Kade’s eyes trailed upward, tracing along the vaulted arch of a bronze spire and past to a distant battlement adjoined by two massive, sweeping buttresses which connected to a larger main structure behind–a massive central tower which protruded out of the center, circling upwards as other buttresses connected to it, snaking along the curves of its structure as they wound corkscrew fashion around its length. Two slightly smaller sister towers sat parallel to the main, connected by great floating parapets held only by the strength of their arches and the network of fine ivory webbing–cables–splayed out beneath them. Kade had never seen anything like it before. Judging by the silence of his gnome friend, neither had Scrubby. Thinking of the gnome, Kade looked down to his side.

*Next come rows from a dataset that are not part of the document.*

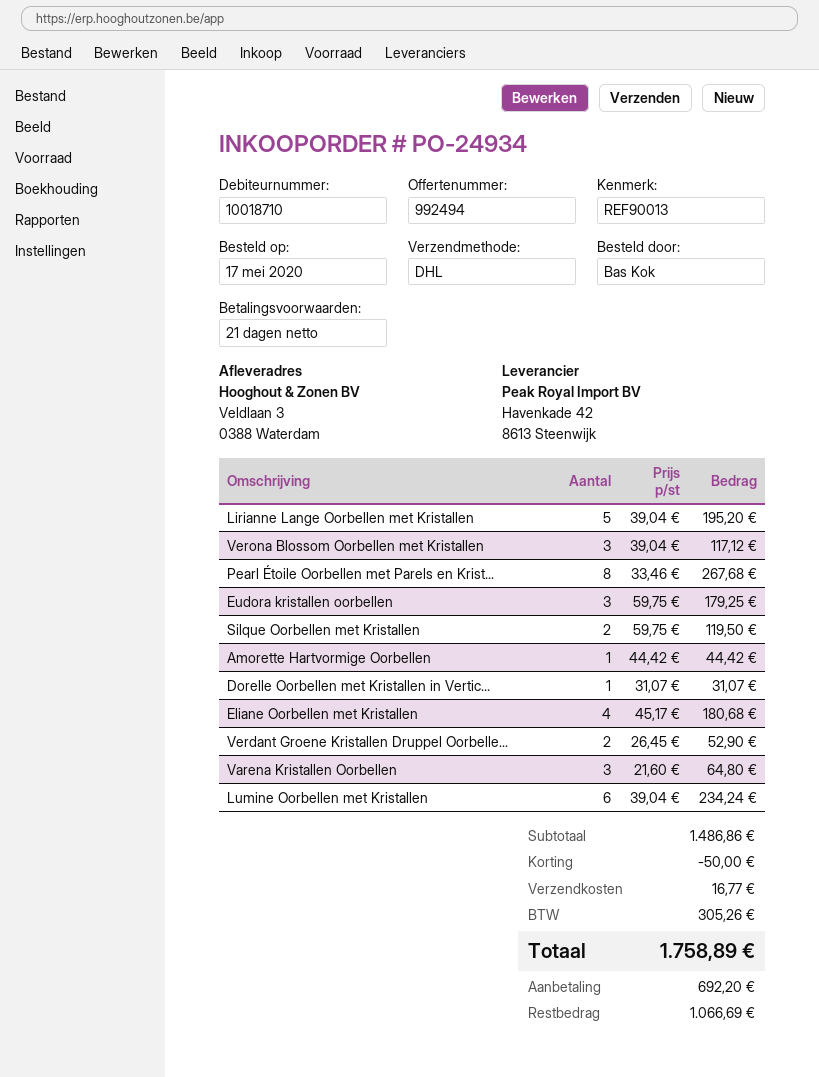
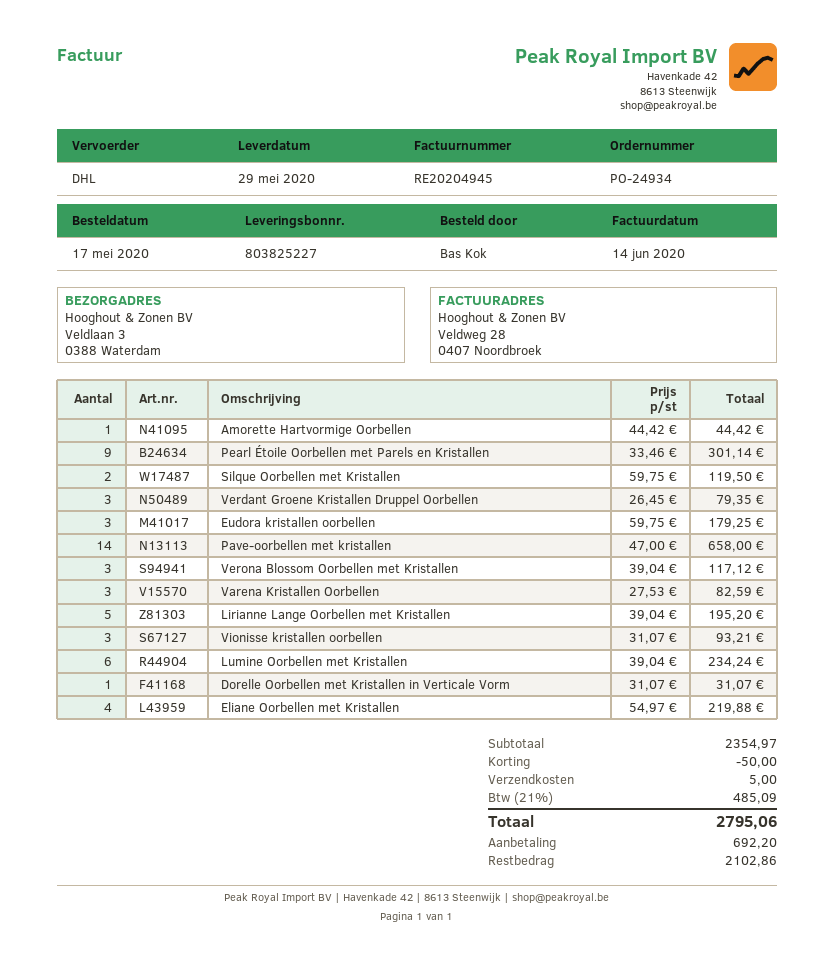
Pearl Étoile Oorbellen met Parels en Krist...: 8 x 33.46 = 267.68 -> 9 x 33.46 = 301.14
Eliane Oorbellen met Kristallen: 4 x 45.17 = 180.68 -> 4 x 54.97 = 219.88
Verdant Groene Kristallen Druppel Oorbelle...: 2 x 26.45 = 52.90 -> 3 x 26.45 = 79.35
Varena Kristallen Oorbellen: 3 x 21.60 = 64.80 -> 3 x 27.53 = 82.59
Pave-oorbellen met kristallen: none -> 14 x 47.00 = 658.00
Vionisse kristallen oorbellen: none -> 3 x 31.07 = 93.21
subtotal: 1486.86 -> 2354.97
shipping: 16.77 -> 5.00
tax: 305.26 -> 485.09
total: 1758.89 -> 2795.06
balance: 1066.69 -> 2102.86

Scrubby was nowhere to be seen.
“Scrubby?” Kade called but there was only the sound of a gentle breeze and birds chirping in the distance.
“This is no time to play games! Come out now or you’re on your own.”
There was no response. Kade bit his lip as his rage began to boil up.
“Fine! I’m leaving.” He shouted.
He turned to go back to the trapdoor but a hooded figure stood barring the way, looming over him.
“So soon? But you just arrived?” He said, his voice as sharp as a sword.
He whipped his hand out and grabbed Kade by the throat, raising him off the ground. Kade gasped, struggling for air against the man’s iron grip. The man seemed to have no trouble holding his weight.
“H…how did…how did you find…” He struggled to speak as he gasped for air.
The man held up a familiar looking piece of brown fabric in his free hand; it was a piece of shredded fabric from Kade’s jacket–a discard which he must have left back in the alley. Kade’s heart thrummed in terror, panic setting in.
“If a rat wants to cover its trail, it makes sure to leave no crumbs behind.”
The man threw the piece of cloth aside, pulling Kade closer to him. From what little of the man’s face Kade could see, he showed little emotion.
“Who are you and why are you following me? Speak!”
He squeezed harder around Kade’s throat. Kade choked against the brute force, unable to form words. The man jerked him violently into the air, holding him silhouetted against the blazing sun, as if he were trying to press him into its scorching embrace. The angle and the glare from the sun caused the man to turn and shield his eyes with his free hand which, now that it was in between them, Kade noticed was covered in a metallic gauntlet. The cloak fell free from his head, radiant spikes of electric blue hair stuck out from underneath a golden circlet, a single red gemstone glistening in its center. Kade gasped in horror as the familiar face of a nightmare met his gaze.
It was then that Kade knew that destiny had him by the throat.